A morte de Jorge Henrique encerra, do ponto de vista da localização do investigado, uma etapa importante da investigação sobre a morte de Jerre Adriano. No entanto, outros procedimentos relacionados ao caso podem continuar, especialmente para esclarecer todos os detalhes do crime ocorrido em Cajazeirinhas.

Memória do policial permanece

Para além dos registros policiais e das investigações, a morte de Jerre Adriano deixou marcas entre aqueles que conviviam com o agente.

A profissão de policial civil envolve diariamente situações de risco e exige dos profissionais coragem para atuar diante de ocorrências que podem representar perigo à própria vida. Quando um agente é morto em circunstâncias violentas, o impacto ultrapassa o ambiente de trabalho e alcança familiares, amigos e toda a comunidade.

O assassinato ocorrido em 2023 permaneceu durante anos como uma ferida aberta para pessoas próximas ao policial. A localização do principal investigado e o desfecho da operação no Acre representam uma nova etapa na busca por respostas.

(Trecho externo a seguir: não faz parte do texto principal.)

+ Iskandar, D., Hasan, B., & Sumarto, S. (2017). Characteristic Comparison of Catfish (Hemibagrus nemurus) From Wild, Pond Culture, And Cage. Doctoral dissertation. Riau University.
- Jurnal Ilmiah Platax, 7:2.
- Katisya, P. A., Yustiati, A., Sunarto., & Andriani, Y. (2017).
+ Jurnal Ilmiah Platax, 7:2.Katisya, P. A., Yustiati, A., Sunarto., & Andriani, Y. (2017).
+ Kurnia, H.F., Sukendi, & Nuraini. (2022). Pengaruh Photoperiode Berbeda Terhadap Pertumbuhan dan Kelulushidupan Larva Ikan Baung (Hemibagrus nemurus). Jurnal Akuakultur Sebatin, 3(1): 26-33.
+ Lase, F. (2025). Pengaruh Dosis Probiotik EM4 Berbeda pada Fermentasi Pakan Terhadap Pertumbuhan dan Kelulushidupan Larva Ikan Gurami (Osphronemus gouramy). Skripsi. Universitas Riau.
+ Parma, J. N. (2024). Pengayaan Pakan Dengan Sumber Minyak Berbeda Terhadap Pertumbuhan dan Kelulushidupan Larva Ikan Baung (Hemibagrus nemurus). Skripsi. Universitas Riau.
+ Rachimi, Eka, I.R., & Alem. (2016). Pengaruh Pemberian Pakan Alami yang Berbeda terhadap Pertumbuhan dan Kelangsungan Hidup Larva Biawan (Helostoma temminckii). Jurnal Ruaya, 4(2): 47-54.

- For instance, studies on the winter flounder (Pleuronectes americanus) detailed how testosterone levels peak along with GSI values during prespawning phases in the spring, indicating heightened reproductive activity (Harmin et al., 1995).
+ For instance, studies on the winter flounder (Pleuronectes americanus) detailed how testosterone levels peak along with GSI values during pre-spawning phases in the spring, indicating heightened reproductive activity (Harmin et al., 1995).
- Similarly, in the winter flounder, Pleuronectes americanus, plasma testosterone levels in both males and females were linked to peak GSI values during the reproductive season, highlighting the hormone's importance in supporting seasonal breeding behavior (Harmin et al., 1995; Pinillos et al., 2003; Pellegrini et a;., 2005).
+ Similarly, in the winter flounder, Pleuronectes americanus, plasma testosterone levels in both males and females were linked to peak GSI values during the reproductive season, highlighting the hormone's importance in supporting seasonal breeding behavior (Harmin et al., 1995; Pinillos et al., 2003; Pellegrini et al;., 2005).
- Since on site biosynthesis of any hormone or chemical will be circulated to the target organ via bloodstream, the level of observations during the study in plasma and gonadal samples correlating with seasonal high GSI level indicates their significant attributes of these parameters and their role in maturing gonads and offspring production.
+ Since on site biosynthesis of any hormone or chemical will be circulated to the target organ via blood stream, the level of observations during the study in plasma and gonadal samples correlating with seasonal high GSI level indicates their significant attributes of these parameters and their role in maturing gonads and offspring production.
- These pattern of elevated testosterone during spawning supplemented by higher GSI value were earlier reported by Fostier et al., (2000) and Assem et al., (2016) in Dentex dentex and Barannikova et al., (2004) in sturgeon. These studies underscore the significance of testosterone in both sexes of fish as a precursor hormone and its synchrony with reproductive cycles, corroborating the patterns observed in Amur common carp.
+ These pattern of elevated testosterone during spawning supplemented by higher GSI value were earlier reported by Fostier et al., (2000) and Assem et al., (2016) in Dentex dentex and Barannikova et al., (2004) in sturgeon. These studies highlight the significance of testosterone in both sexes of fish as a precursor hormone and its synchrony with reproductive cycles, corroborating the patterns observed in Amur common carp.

Embora a morte do suspeito durante o confronto não apague a dor causada pela perda do policial, o caso reforça a importância da continuidade das investigações e da cooperação entre as forças de segurança.

As autoridades agora devem reunir os elementos produzidos durante a operação para dar prosseguimento aos procedimentos legais relacionados ao caso.

O episódio também evidencia como investigações de crimes graves podem se estender por anos e ultrapassar as fronteiras de um estado. Mesmo diante da distância, o trabalho de inteligência e a troca de informações podem permitir que pessoas procuradas sejam localizadas.

Para a família e os amigos de Jerre Adriano, permanece a lembrança de um policial que teve a vida interrompida de forma trágica. Para as forças de segurança, o caso segue como exemplo da importância de manter investigações ativas até que os fatos sejam devidamente esclarecidos.